The book, as its title suggests, looks at those “heroes” not in the public limelight that helped make Apollo possible. Fourteen people are profiled in the book, spanning a vast range of people and roles. Bruce McCandless was the Apollo 11 capcom who later flew on the space shuttle, becoming the first astronaut to make an untethered spacewalk with the MMU. Steve Bales was the 26-year-old guidance officer for Apollo 11 (he considered Neil Armstrong, at the ripe old age of 38, “ancient” at the time) who had to sweat out the program alarms during the lunar module’s descent to the surface. Joe Schmitt was a technician who helped get the astronauts suited up for their flights. Hugh Brown and JoAnn Morgan played supporting roles, but stood out because of his race (African American) and her gender. Each chapter of the book is a miniature biography, as the person profiled describes not only their roles on Apollo but the path they followed both before and after the program.

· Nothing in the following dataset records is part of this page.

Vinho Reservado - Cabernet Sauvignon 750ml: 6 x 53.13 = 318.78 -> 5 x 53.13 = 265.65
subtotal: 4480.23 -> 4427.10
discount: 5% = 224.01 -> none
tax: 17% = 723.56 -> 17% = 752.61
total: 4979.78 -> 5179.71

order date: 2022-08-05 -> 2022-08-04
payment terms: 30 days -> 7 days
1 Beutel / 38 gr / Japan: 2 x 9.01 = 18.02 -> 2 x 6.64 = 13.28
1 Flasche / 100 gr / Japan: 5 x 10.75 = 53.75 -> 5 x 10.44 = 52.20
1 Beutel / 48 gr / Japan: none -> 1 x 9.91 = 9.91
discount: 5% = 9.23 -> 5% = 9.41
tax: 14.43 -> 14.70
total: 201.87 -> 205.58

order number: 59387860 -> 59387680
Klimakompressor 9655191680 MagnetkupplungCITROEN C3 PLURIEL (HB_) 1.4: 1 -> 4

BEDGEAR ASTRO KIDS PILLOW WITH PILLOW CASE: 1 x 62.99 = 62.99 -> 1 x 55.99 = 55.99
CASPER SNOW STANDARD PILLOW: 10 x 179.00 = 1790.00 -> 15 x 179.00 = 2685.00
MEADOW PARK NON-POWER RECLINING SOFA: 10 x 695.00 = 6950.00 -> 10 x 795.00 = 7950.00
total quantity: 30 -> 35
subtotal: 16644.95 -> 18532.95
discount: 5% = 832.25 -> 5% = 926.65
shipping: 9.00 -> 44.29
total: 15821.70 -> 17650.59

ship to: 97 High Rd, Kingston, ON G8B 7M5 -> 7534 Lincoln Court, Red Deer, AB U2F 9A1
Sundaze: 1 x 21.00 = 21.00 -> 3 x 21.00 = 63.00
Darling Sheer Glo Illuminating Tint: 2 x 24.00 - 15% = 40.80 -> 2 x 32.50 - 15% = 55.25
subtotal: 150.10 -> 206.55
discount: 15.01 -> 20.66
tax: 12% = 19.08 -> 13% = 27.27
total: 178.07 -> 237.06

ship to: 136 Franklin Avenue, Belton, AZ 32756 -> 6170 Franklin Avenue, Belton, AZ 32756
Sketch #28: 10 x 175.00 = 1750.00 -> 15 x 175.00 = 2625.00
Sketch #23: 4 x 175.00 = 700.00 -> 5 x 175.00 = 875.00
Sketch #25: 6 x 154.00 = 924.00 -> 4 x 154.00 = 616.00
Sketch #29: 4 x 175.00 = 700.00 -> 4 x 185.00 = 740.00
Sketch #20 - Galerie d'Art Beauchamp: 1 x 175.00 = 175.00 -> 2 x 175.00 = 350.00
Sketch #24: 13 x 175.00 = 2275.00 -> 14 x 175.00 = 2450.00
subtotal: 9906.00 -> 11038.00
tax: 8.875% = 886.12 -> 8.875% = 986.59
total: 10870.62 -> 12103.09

The selection of people in Apollo Moon Missions: The Unsung Heroes is somewhat random: Watkins writes in the introduction that he settled on 14 for symbolic reasons, representing the 12 astronauts who walked on the Moon and the two on Apollo 13 who planned to but could not because of the accident en route. However, the book makes its point clear: that for each of men both skilled and fortunate enough to travel to the Moon, there were thousands more on Earth who made it possible but would never get the recognition the astronauts received. “You know, the astronauts have been interviewed to death,” Apollo astronaut John Young said (in, ironically, an interview with Watkins mentioned in the book’s preface.) “But there were so many people who helped us go to the Moon and bring us back, and nobody knows anything about them. You should find some of those people and write about them.” Watkins, of course, did just that, and the result is this book: a glimpse at who those unknown thousands working on Apollo were.